A new EGFR inhibitor induces apoptosis in colon cancer cells

• Published in: Biochemical and biophysical research communications Vol. 354; no. 2; pp. 409 - 413
• Main Authors: Calonghi, N., Pagnotta, E., Parolin, C., Mangano, C., Bolognesi, M.L., Melchiorre, C., Masotti, L.
• Format: Journal Article
• Language: English
• Published: United States Elsevier Inc 09.03.2007
• Subjects: Apoptosis - drug effects; Colon cancer; Colonic Neoplasms - drug therapy; Colonic Neoplasms - enzymology; Colonic Neoplasms - pathology; Confocal microscopy; Dose-Response Relationship, Drug; EGFR; HT29 Cells; Humans; Microscopy, Confocal; Naphthoquinones - chemistry; Naphthoquinones - pharmacology; Protein Kinase Inhibitors - chemistry; Protein Kinase Inhibitors - pharmacology; Receptor, Epidermal Growth Factor - antagonists & inhibitors; Receptor, Epidermal Growth Factor - metabolism; Tyrosine kinase; Tyrosine kinase; Confocal microscopy; Colon cancer; EGFR
• ISSN: 0006-291X; 1090-2104
• DOI: 10.1016/j.bbrc.2006.12.214

The use of agents targeting EGFR represents a new frontier in colon cancer therapy.

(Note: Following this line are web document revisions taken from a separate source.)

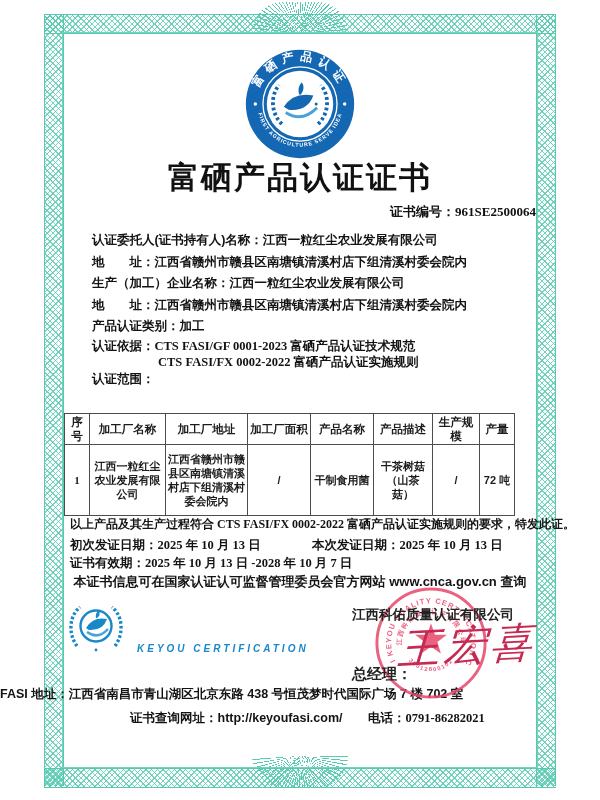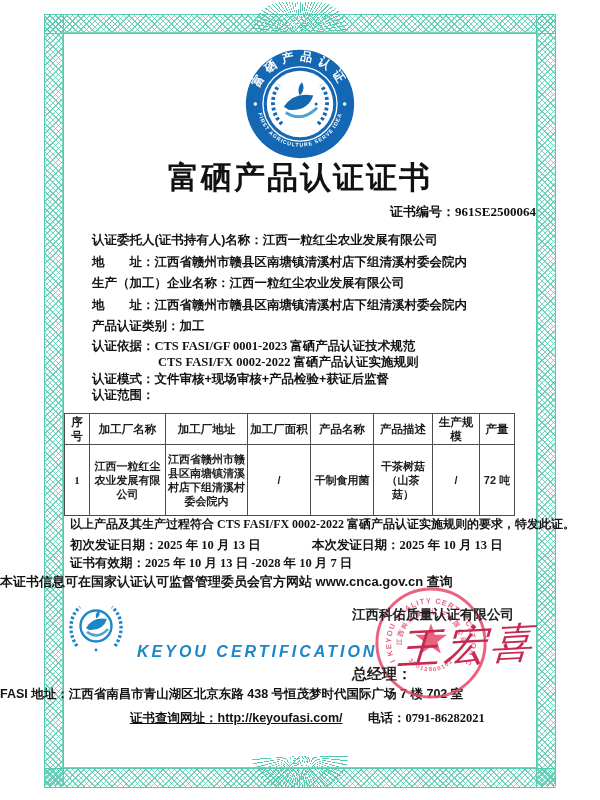--- a/index.html
+++ b/index.html
@@ -39,35 +39,35 @@
   table.scope{position:absolute;left:64px;top:413px;width:450px;border-collapse:collapse;table-layout:fixed;padding-left:32px;}
   table.scope th,table.scope td{border:1px solid #4c4c4c;font-size:11px;color:#1c1c1c;
     text-align:center;vertical-align:middle;padding:1px 2px;white-space:pre-line;line-height:14px;}
   table.scope th{font-weight:bold;height:24px;font-size:11.5px;}
   table.scope td{height:68px;font-weight:bold;}
 
   .statement{position:absolute;left:70px;right:56px;top:516px;font-size:12px;font-weight:bold;color:#131313;white-space:nowrap;}
   .dateline1{position:absolute;left:70px;top:537px;font-size:12.5px;font-weight:bold;color:#131313;text-align:right;}
   .dateline2{position:absolute;left:312px;top:537px;font-size:12.5px;font-weight:bold;color:#131313;}
   .dateline3{position:absolute;left:70px;top:555px;font-size:12.5px;font-weight:bold;color:#131313;}
-  .querynote{position:absolute;left:0;right:0;top:573px;text-align:left;font-size:13px;font-weight:bold;color:#131313;}
+  .querynote{position:absolute;left:0;right:0;top:573px;text-align:center;font-size:13px;font-weight:bold;color:#131313;}
 
   .keyou-cn{position:absolute;left:134px;top:604px;font-size:32px;font-weight:bold;color:#1a87c9;letter-spacing:2px;}
-  .keyou-en{position:absolute;left:137px;top:643px;font-size:16px;font-weight:bold;font-style:italic;
+  .keyou-en{position:absolute;left:137px;top:643px;font-size:10px;font-weight:bold;font-style:italic;
     color:#1a87c9;letter-spacing:3px;}
   .issuer-company{position:absolute;left:352px;top:606px;font-size:13.5px;font-weight:bold;color:#222;z-index:3;}
   .signer-label{position:absolute;left:352px;top:646px;font-size:15px;font-weight:bold;color:#222;z-index:3;margin-top:19px;}
   .signature{position:absolute;left:398px;top:618px;font-size:42px;color:#c42a52;z-index:4;
     font-family:"DejaVu Serif",serif;font-style:italic;letter-spacing:4px;transform:rotate(-3deg) skewX(-6deg);}
   .seal{position:absolute;left:372px;top:584px;z-index:2;opacity:.85;}
   .badge{position:absolute;left:243px;top:47px;}
   .keyou-logo{position:absolute;left:66px;top:600px;}
 
   .fasi{position:absolute;left:0;right:0;top:686px;font-size:12.5px;font-weight:bold;color:#131313;}
-  .footer-query{position:absolute;left:130px;top:710px;font-size:12.5px;font-weight:bold;color:#131313;text-decoration:underline;}
+  .footer-query{position:absolute;left:130px;top:710px;font-size:12.5px;font-weight:bold;color:#131313;}
   .footer-phone{position:absolute;left:368px;top:710px;font-size:12.5px;font-weight:bold;color:#131313;}
 </style>
 </head>
 <body>
 
 <div class="page">
 
   <div class="band h band-top"></div>
   <div class="band h band-bottom"></div>
   <div class="band v band-left"></div>
@@ -105,21 +105,20 @@
   <div class="certno"><span>证书编号：</span><span class="serif">961SE2500064</span></div>
 
   <div class="fields">
     <div class="frow"><span>认证委托人(证书持有人)名称：</span><span>江西一粒红尘农业发展有限公司</span></div>
     <div class="frow"><span>地　　址：</span><span>江西省赣州市赣县区南塘镇清溪村店下组清溪村委会院内</span></div>
     <div class="frow"><span>生产（加工）企业名称：</span><span>江西一粒红尘农业发展有限公司</span></div>
     <div class="frow"><span>地　　址：</span><span>江西省赣州市赣县区南塘镇清溪村店下组清溪村委会院内</span></div>
     <div class="frow"><span>产品认证类别：</span><span>加工</span></div>
     <div class="frow tight"><span>认证依据：</span><span class="serif">CTS FASI/GF 0001-2023 富硒产品认证技术规范</span></div>
     <div class="frow tight indent2"><span class="serif">CTS FASI/FX 0002-2022 富硒产品认证实施规则</span></div>
-    <div class="frow tight"><span>认证模式：</span><span>文件审核+现场审核+产品检验+获证后监督</span></div>
     <div class="frow tight"><span>认证范围：</span></div>
   </div>
 
   <table class="scope">
     <colgroup>
       <col style="width:25px">
         <col style="width:76px">
         <col style="width:82px">
         <col style="width:63px">
       <col style="width:63px">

Among these, mAbs and EGFR tyrosine kinase inhibitors seemed to be the most promising. However they have demonstrated scarce utility in therapy, the former being effective only at toxic doses, the latter resulting inefficient in colon cancer. This paper presents studies on a new EGFR inhibitor, FR18, a molecule containing the same naphtoquinone core as shikonin, an agent with great anti-tumor potential. In HT29, a human colon carcinoma cell line, flow cytometry, immunoprecipitation, and Western blot analysis, confocal spectral microscopy have demonstrated that FR18 is active at concentrations as low as 10nM, inhibits EGF binding to EGFR while leaving unperturbed the receptor kinase activity. At concentration ranging from 30nM to 5μM, it activates apoptosis. FR18 seems therefore to have possible therapeutic applications in colon cancer.